(TASK INPUT Opens)
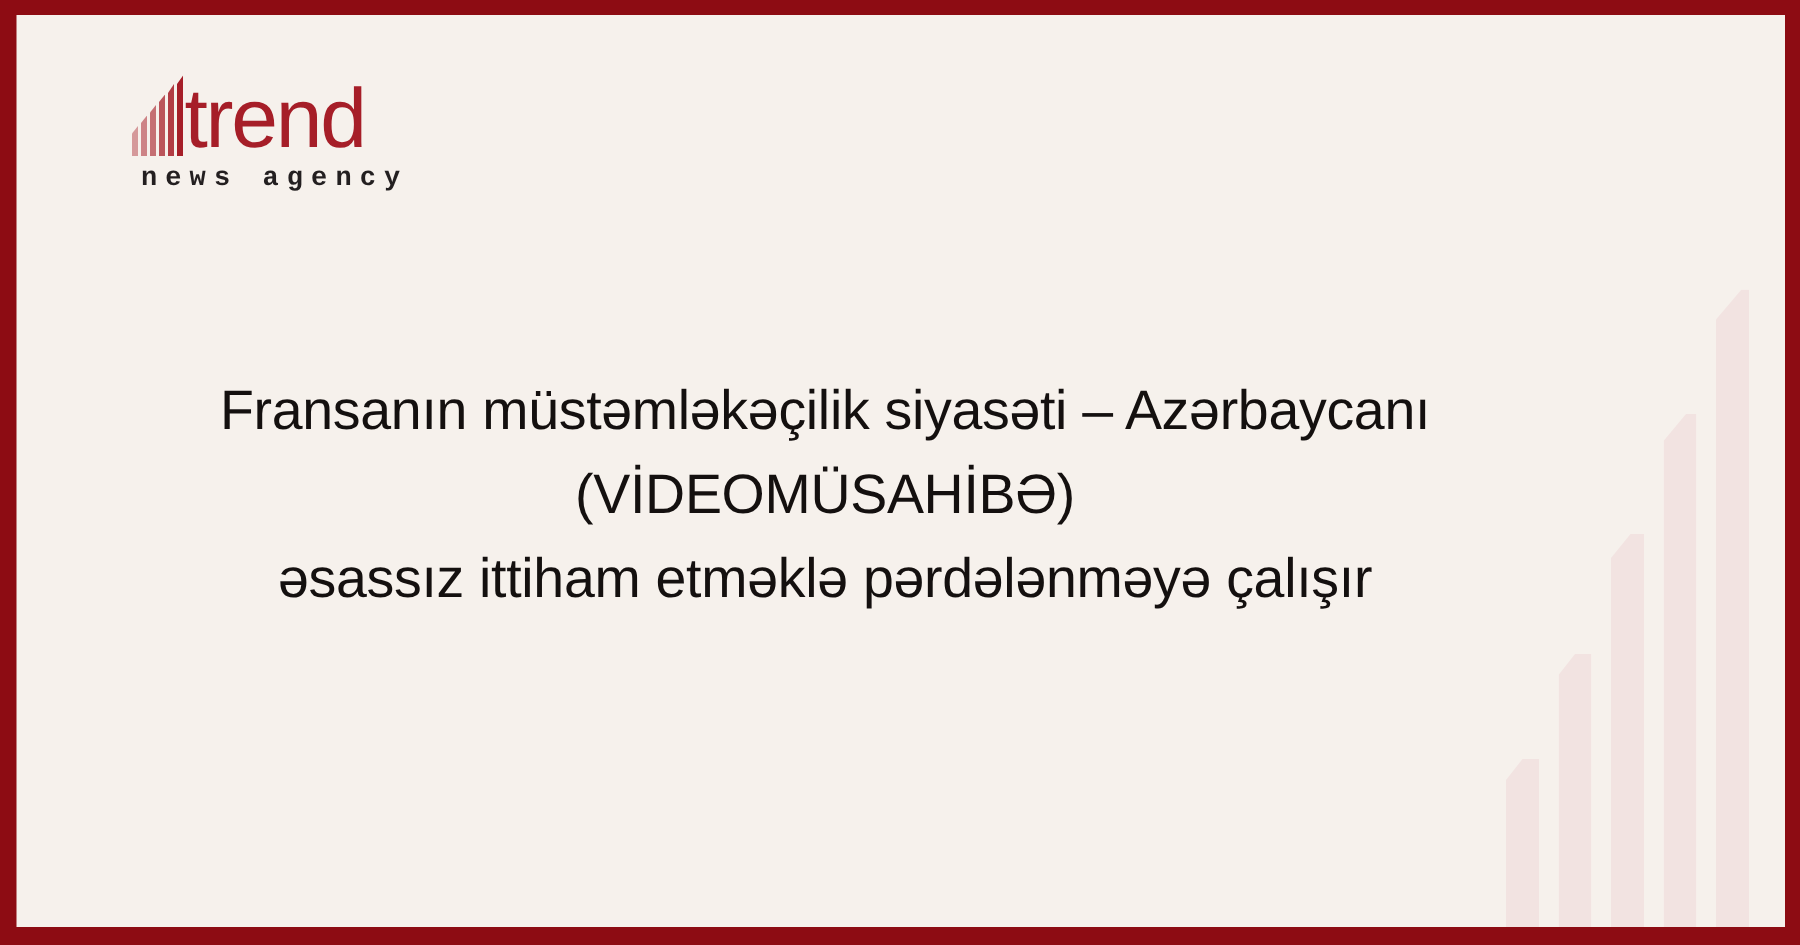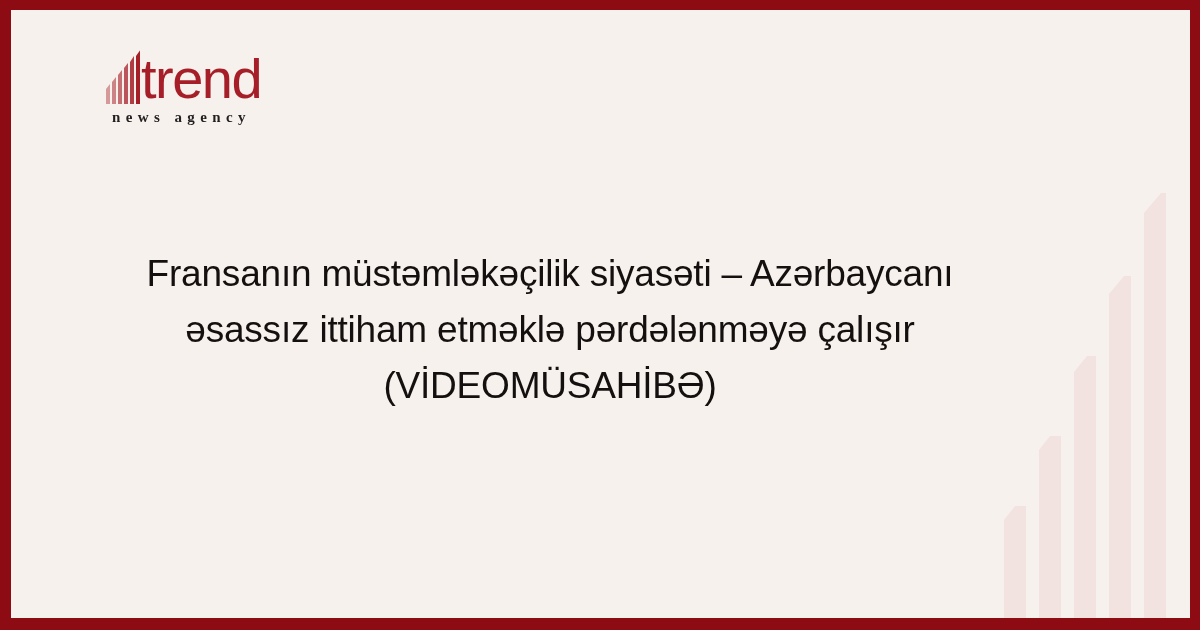--- a/index.html
+++ b/index.html
@@ -55,7 +55,7 @@
   
   .logo {
     position: absolute;
-    left: 95px;
+    left: 77px;
     top: 36px;
     width: 180px;
   }

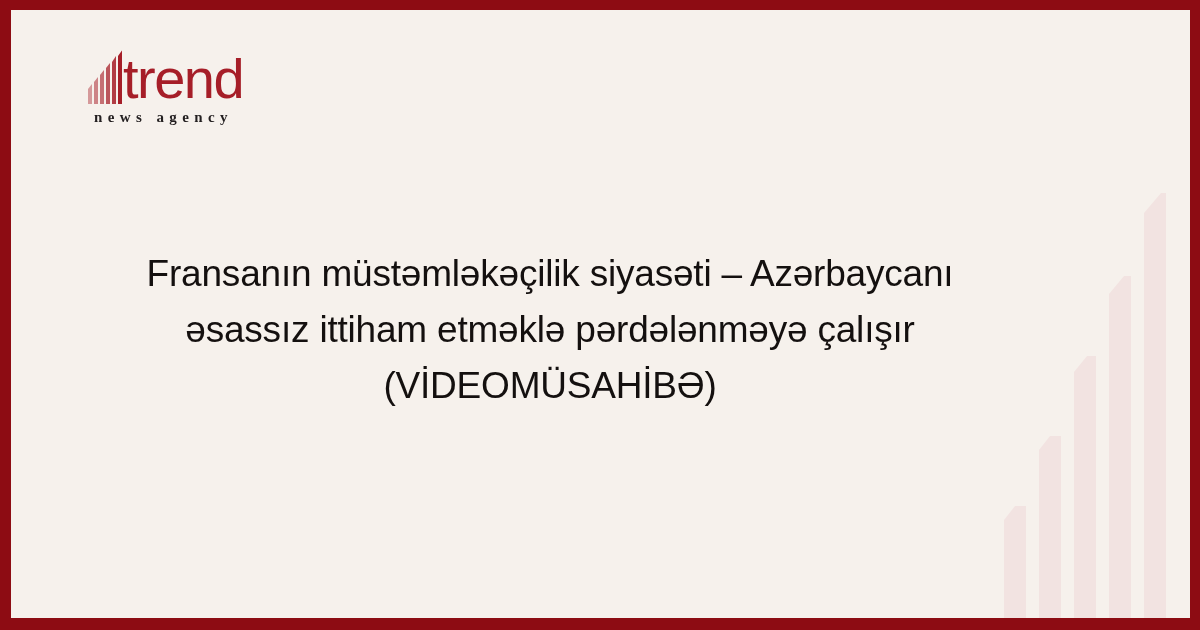--- a/index.html
+++ b/index.html
@@ -95,8 +95,8 @@
   .logo-tagline {
     margin-top: 5px;
     margin-left: 6px;
-    font-family: Liberation Serif, serif;
-    font-size: 15px;
+    font-family: Liberation Mono, monospace;
+    font-size: 18px;
     font-weight: 700;
     color: #231f20;
     letter-spacing: 5.4px;

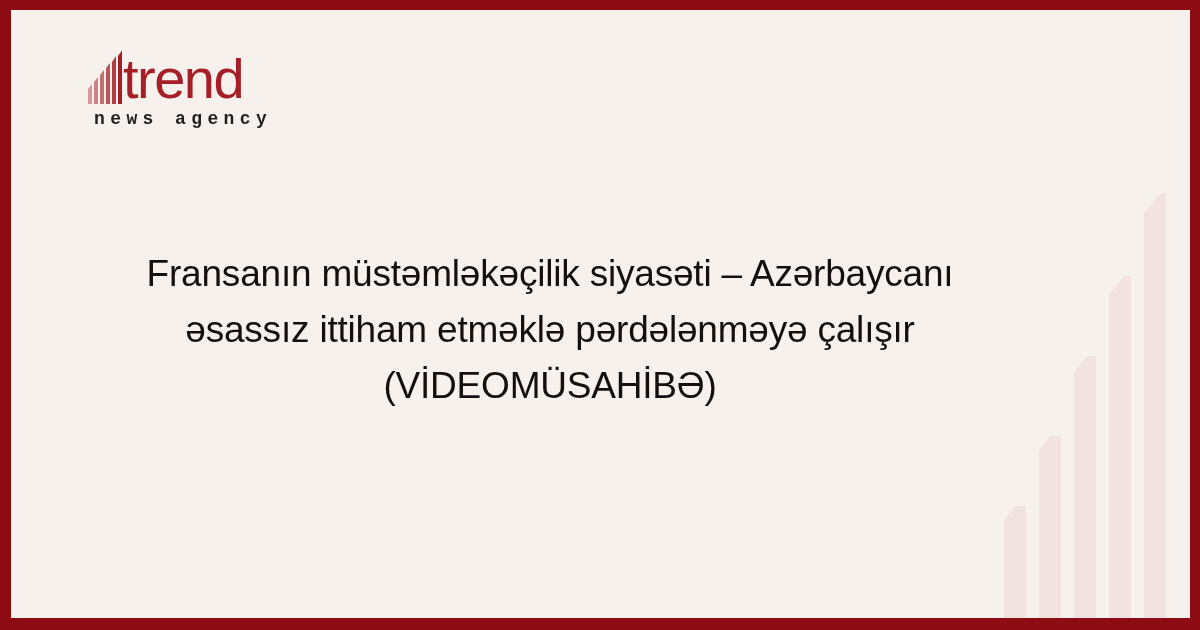--- a/index.html
+++ b/index.html
@@ -150,8 +150,8 @@
 
     <div class="headline">
       <span class="hl-line">Fransanın müstəmləkəçilik siyasəti – Azərbaycanı</span>
+      <span class="hl-line">(VİDEOMÜSAHİBƏ)</span>
       <span class="hl-line">əsassız ittiham etməklə pərdələnməyə çalışır</span>
-      <span class="hl-line">(VİDEOMÜSAHİBƏ)</span>
     </div>
 
   </div>

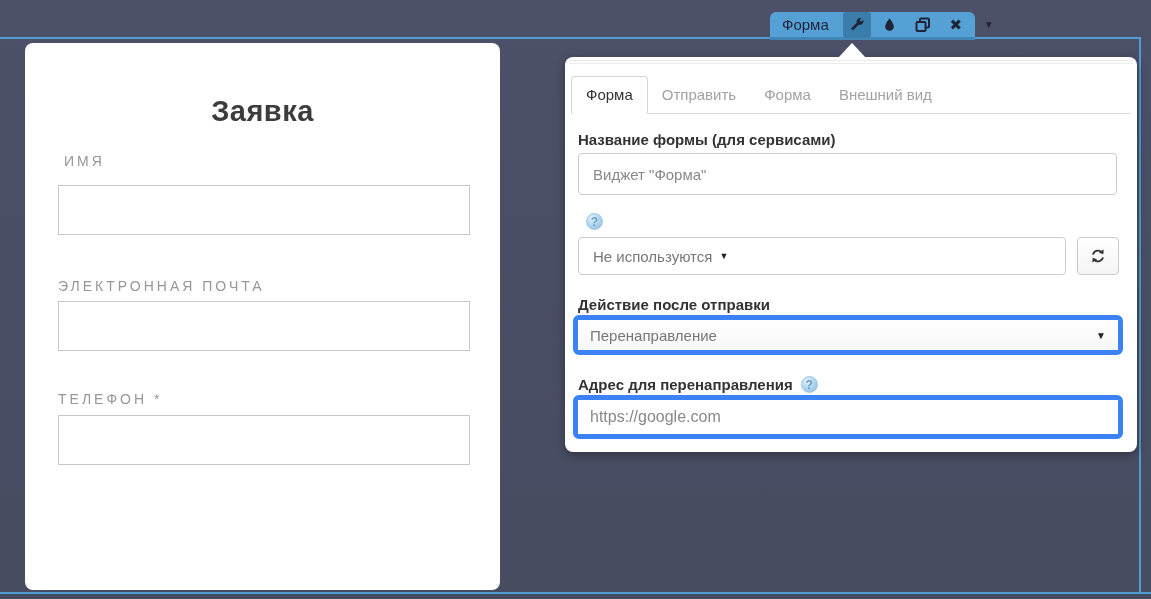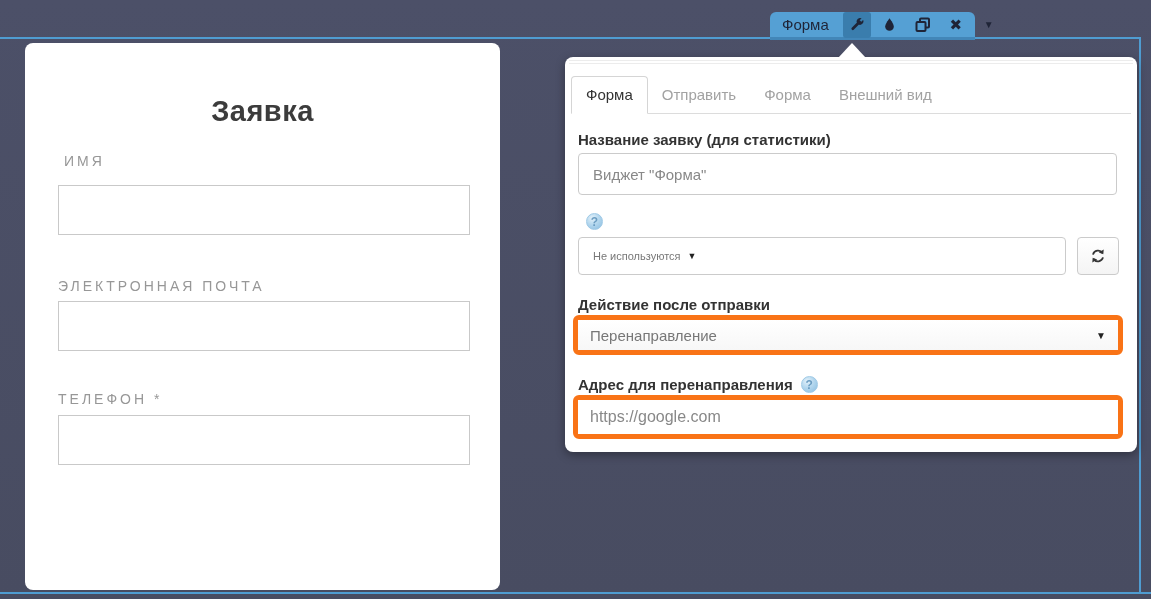--- a/index.html
+++ b/index.html
@@ -205,7 +205,7 @@
   <div class="panel-content">
 
     <div class="fld-label lbl1">
-      <span>Название заявку (для статистики)</span>
+      <span>Название формы (для сервисами)</span>
     </div>
     <input class="text-input inp1" type="text" value="Виджет &quot;Форма&quot;" style="">
 

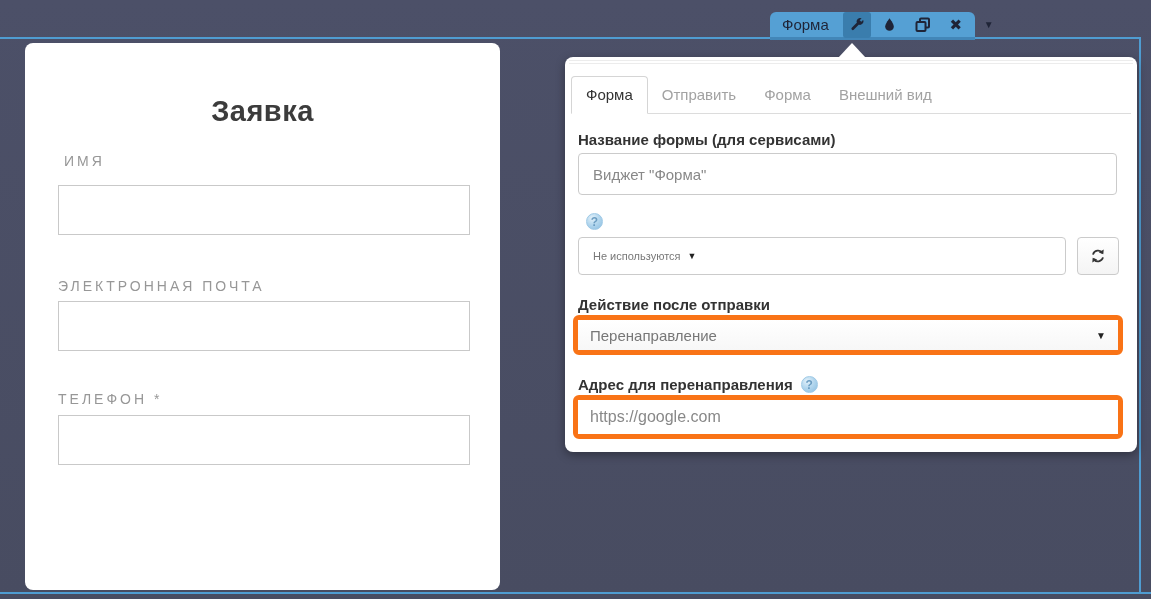--- a/index.html
+++ b/index.html
@@ -92,7 +92,7 @@
     border:1px solid #cbcbcb;border-radius:4px;background:#fff;cursor:pointer;
     display:flex;align-items:center;padding:0 14px;
   }
-  .dropdown .dd-text{font-size:11px;color:#777;}
+  .dropdown .dd-text{font-size:15px;color:#777;}
   .dd-caret{font-size:9px;color:#222;margin-left:7px;}
 
   .refresh-btn{

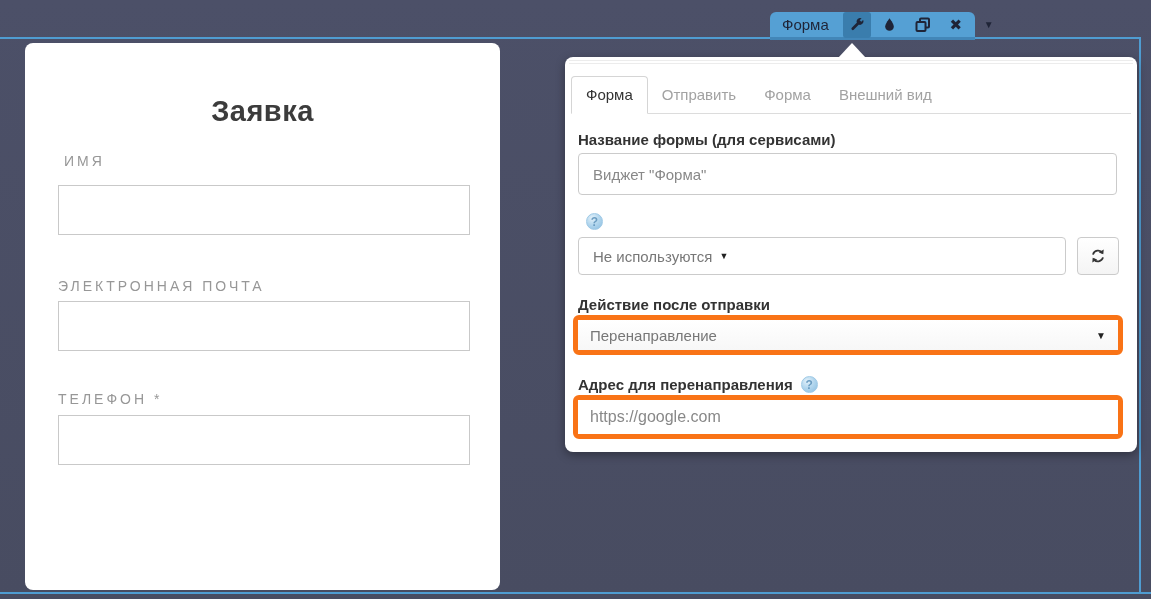--- a/index.html
+++ b/index.html
@@ -104,7 +104,7 @@
 
   .red-wrap{
     position:absolute;left:-5px;box-sizing:border-box;width:550px;
-    border:5px solid #f97316;border-radius:6px;background:#a21caf;
+    border:5px solid #3b82f6;border-radius:6px;background:#a21caf;
   }
   .red-select-wrap{top:202px;height:40px;}
   .red-input-wrap{top:282px;height:44px;}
(TASK INPUT Closes)
Without the images, write out all of the records exactly.

--- a/index.html
+++ b/index.html
@@ -55,7 +55,7 @@
   
   .logo {
     position: absolute;
-    left: 95px;
+    left: 77px;
     top: 36px;
     width: 180px;
   }

--- a/index.html
+++ b/index.html
@@ -95,8 +95,8 @@
   .logo-tagline {
     margin-top: 5px;
     margin-left: 6px;
-    font-family: Liberation Serif, serif;
-    font-size: 15px;
+    font-family: Liberation Mono, monospace;
+    font-size: 18px;
     font-weight: 700;
     color: #231f20;
     letter-spacing: 5.4px;

--- a/index.html
+++ b/index.html
@@ -150,8 +150,8 @@
 
     <div class="headline">
       <span class="hl-line">Fransanın müstəmləkəçilik siyasəti – Azərbaycanı</span>
+      <span class="hl-line">(VİDEOMÜSAHİBƏ)</span>
       <span class="hl-line">əsassız ittiham etməklə pərdələnməyə çalışır</span>
-      <span class="hl-line">(VİDEOMÜSAHİBƏ)</span>
     </div>
 
   </div>

--- a/index.html
+++ b/index.html
@@ -205,7 +205,7 @@
   <div class="panel-content">
 
     <div class="fld-label lbl1">
-      <span>Название заявку (для статистики)</span>
+      <span>Название формы (для сервисами)</span>
     </div>
     <input class="text-input inp1" type="text" value="Виджет &quot;Форма&quot;" style="">
 

--- a/index.html
+++ b/index.html
@@ -92,7 +92,7 @@
     border:1px solid #cbcbcb;border-radius:4px;background:#fff;cursor:pointer;
     display:flex;align-items:center;padding:0 14px;
   }
-  .dropdown .dd-text{font-size:11px;color:#777;}
+  .dropdown .dd-text{font-size:15px;color:#777;}
   .dd-caret{font-size:9px;color:#222;margin-left:7px;}
 
   .refresh-btn{

--- a/index.html
+++ b/index.html
@@ -104,7 +104,7 @@
 
   .red-wrap{
     position:absolute;left:-5px;box-sizing:border-box;width:550px;
-    border:5px solid #f97316;border-radius:6px;background:#a21caf;
+    border:5px solid #3b82f6;border-radius:6px;background:#a21caf;
   }
   .red-select-wrap{top:202px;height:40px;}
   .red-input-wrap{top:282px;height:44px;}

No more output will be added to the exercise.